- Brief:
Of the entries below, return exactly those lines that fall between the one containing "Kitchen household knife" and the one containing "Lemon Squeezer: 216", the two end lines included.

- Working data:
■ ■ ■ ■ ■ ■ ■

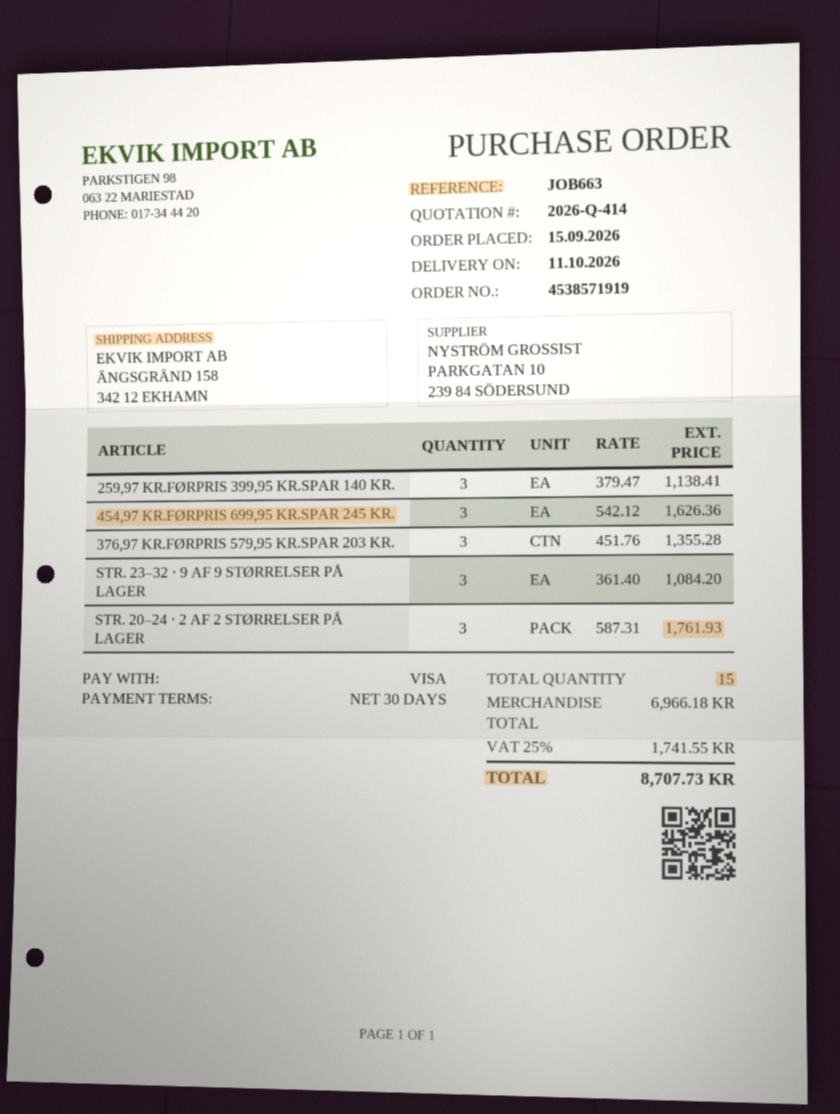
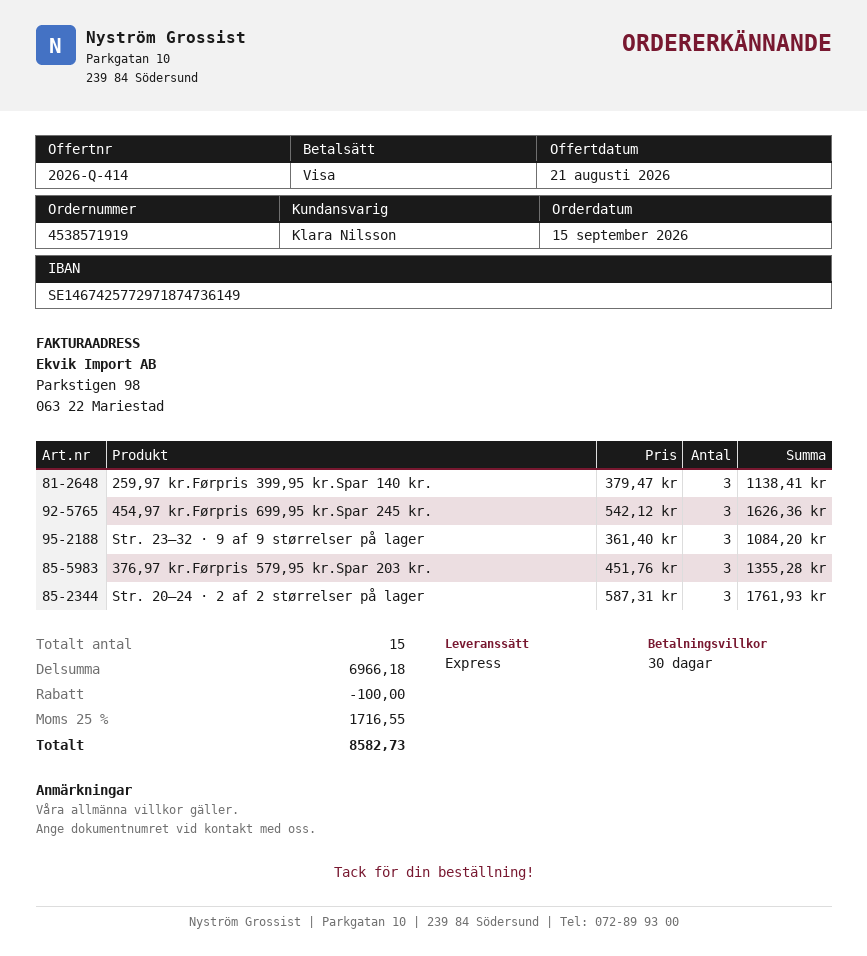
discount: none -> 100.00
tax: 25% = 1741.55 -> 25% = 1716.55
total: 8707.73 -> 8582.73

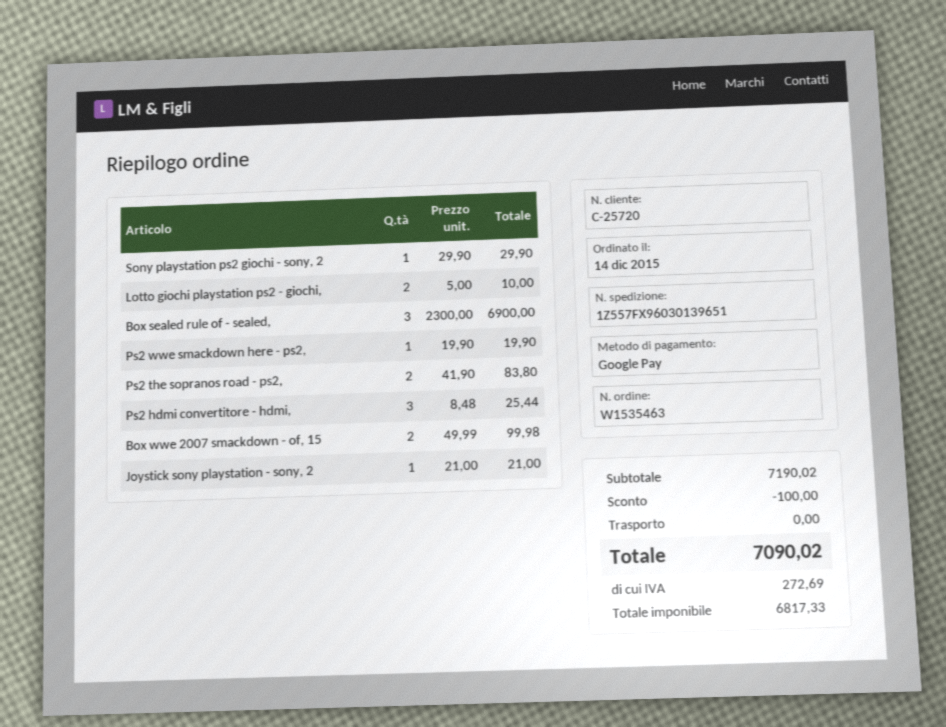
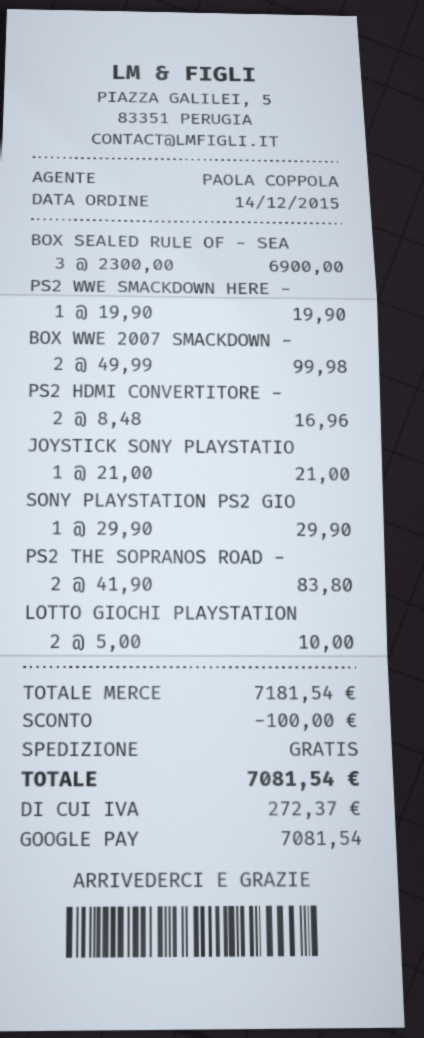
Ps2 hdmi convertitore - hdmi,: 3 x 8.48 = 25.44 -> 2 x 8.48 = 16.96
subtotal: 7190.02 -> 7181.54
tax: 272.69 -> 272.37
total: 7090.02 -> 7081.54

■ ■ ■ ■ ■ ■ ■

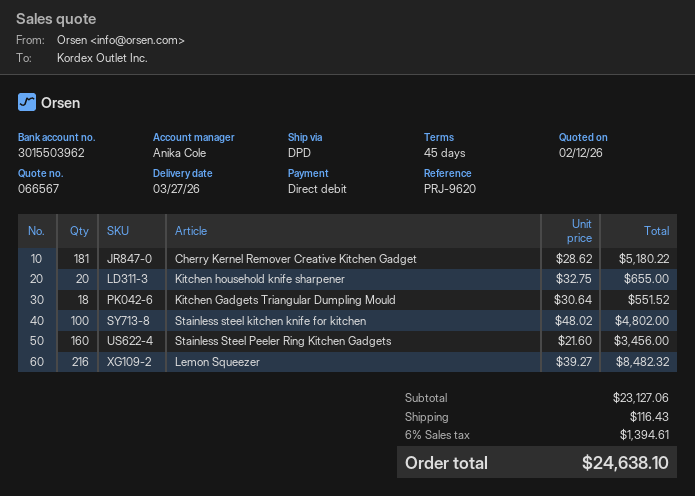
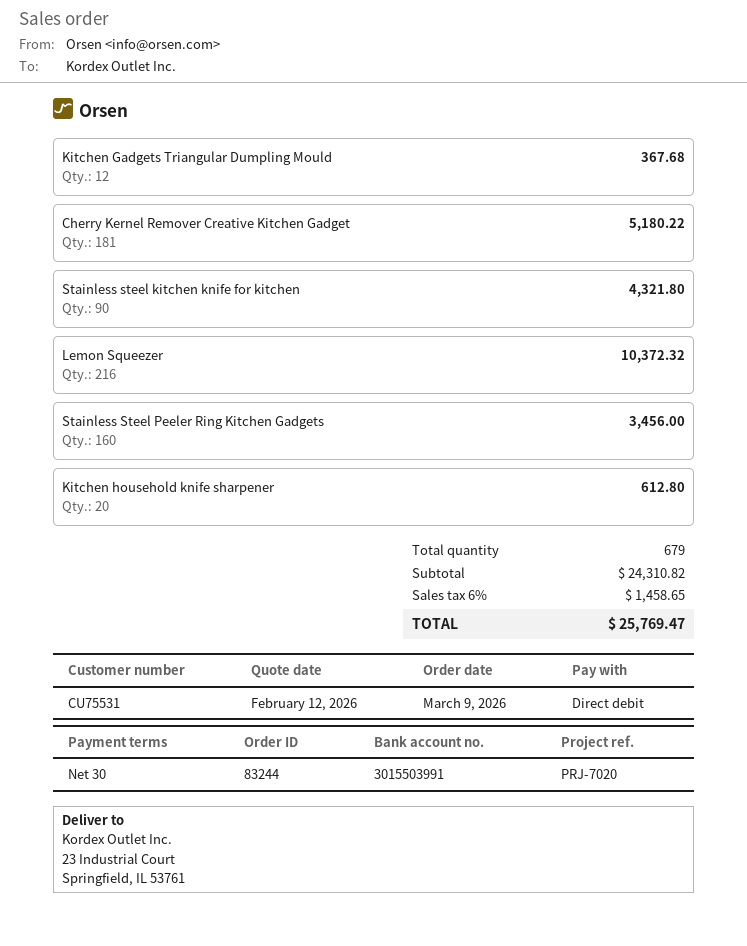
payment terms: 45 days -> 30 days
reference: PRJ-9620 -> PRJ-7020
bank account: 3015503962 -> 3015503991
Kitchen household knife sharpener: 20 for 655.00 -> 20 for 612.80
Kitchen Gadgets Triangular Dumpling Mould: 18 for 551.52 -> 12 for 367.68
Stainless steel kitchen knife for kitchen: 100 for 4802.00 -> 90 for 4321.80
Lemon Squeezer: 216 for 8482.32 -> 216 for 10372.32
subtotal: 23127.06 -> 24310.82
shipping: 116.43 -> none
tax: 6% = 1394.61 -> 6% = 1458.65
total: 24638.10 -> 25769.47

■ ■ ■ ■ ■ ■ ■

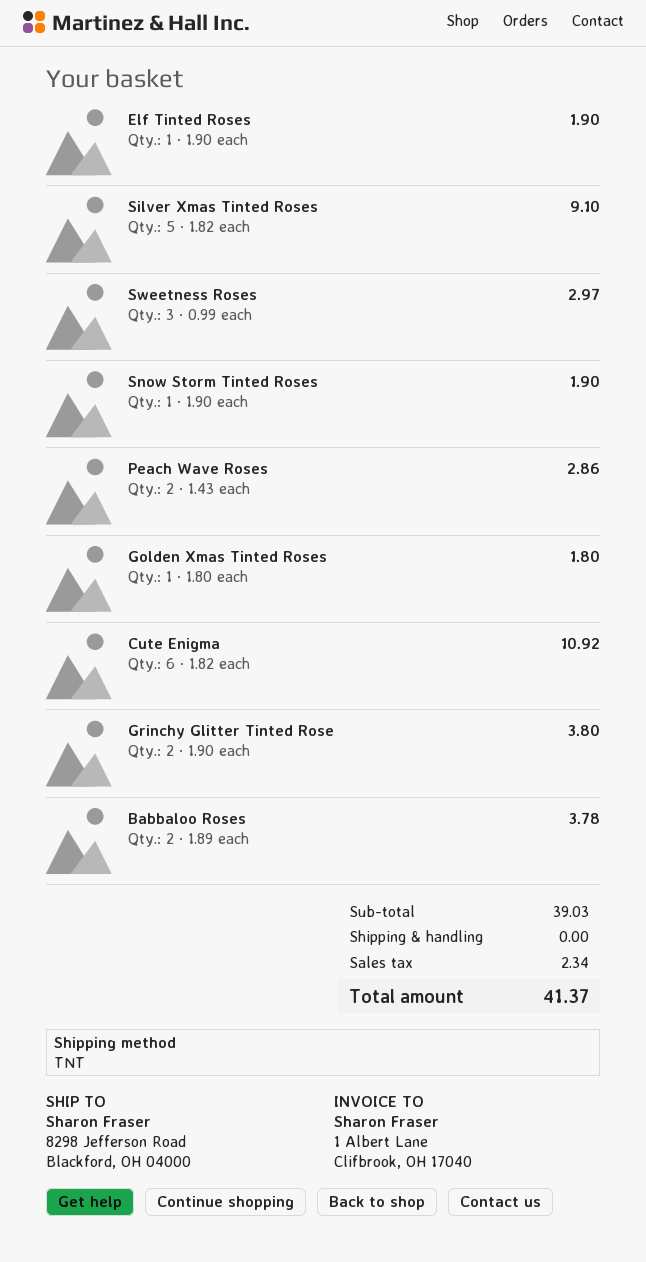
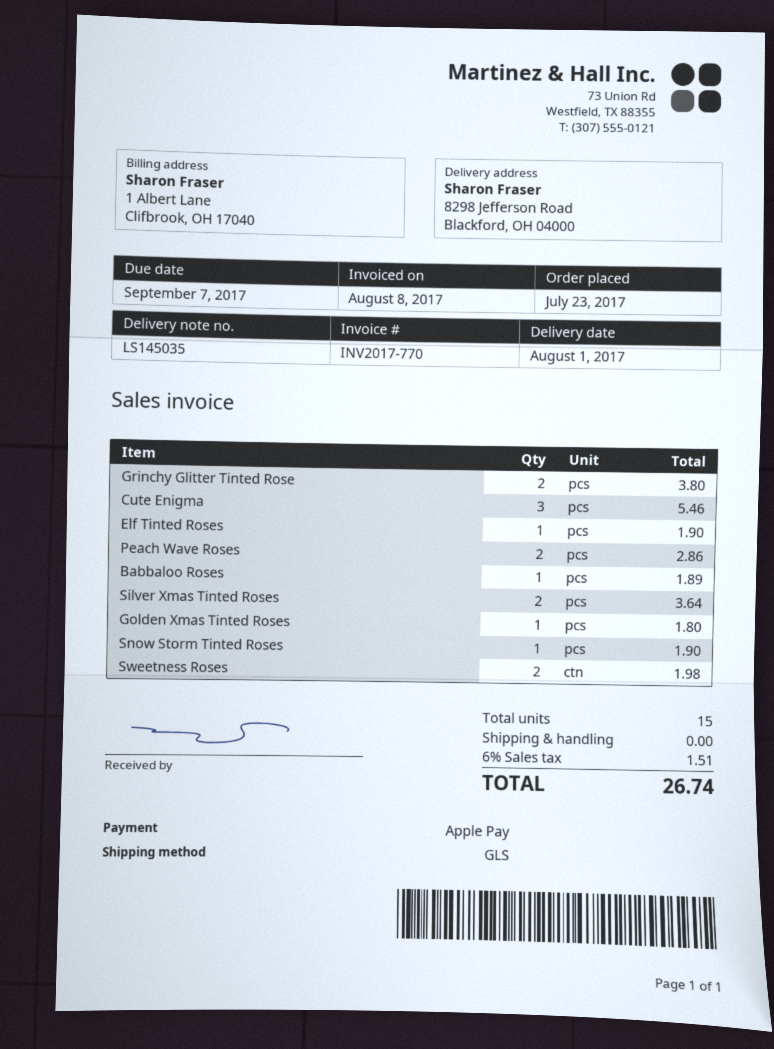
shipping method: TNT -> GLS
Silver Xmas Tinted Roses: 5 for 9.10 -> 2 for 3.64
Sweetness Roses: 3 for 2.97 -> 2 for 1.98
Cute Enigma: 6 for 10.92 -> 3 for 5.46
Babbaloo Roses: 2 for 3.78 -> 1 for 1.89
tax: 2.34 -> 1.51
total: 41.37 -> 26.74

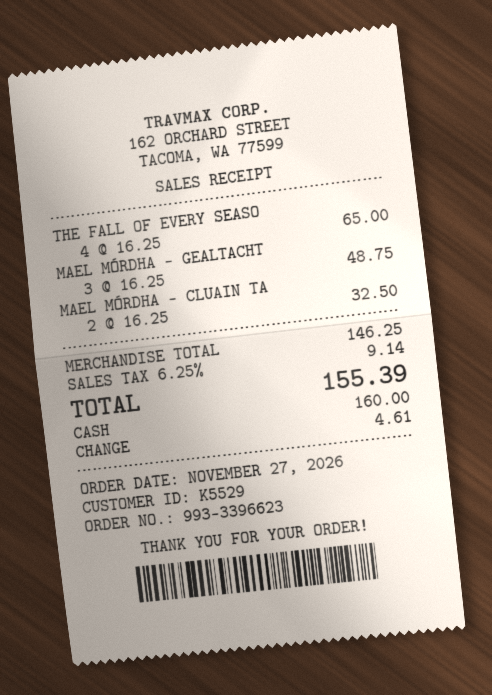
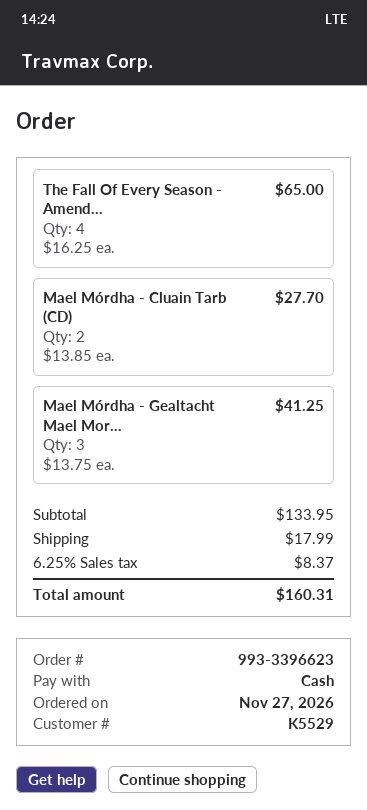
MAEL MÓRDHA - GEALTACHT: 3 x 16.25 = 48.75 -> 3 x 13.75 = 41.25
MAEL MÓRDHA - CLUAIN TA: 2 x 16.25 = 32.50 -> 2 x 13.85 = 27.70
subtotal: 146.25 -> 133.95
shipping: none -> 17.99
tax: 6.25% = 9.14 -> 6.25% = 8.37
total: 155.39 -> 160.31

■ ■ ■ ■ ■ ■ ■

- Response to this task:
Kitchen household knife sharpener: 20 for 655.00 -> 20 for 612.80
Kitchen Gadgets Triangular Dumpling Mould: 18 for 551.52 -> 12 for 367.68
Stainless steel kitchen knife for kitchen: 100 for 4802.00 -> 90 for 4321.80
Lemon Squeezer: 216 for 8482.32 -> 216 for 10372.32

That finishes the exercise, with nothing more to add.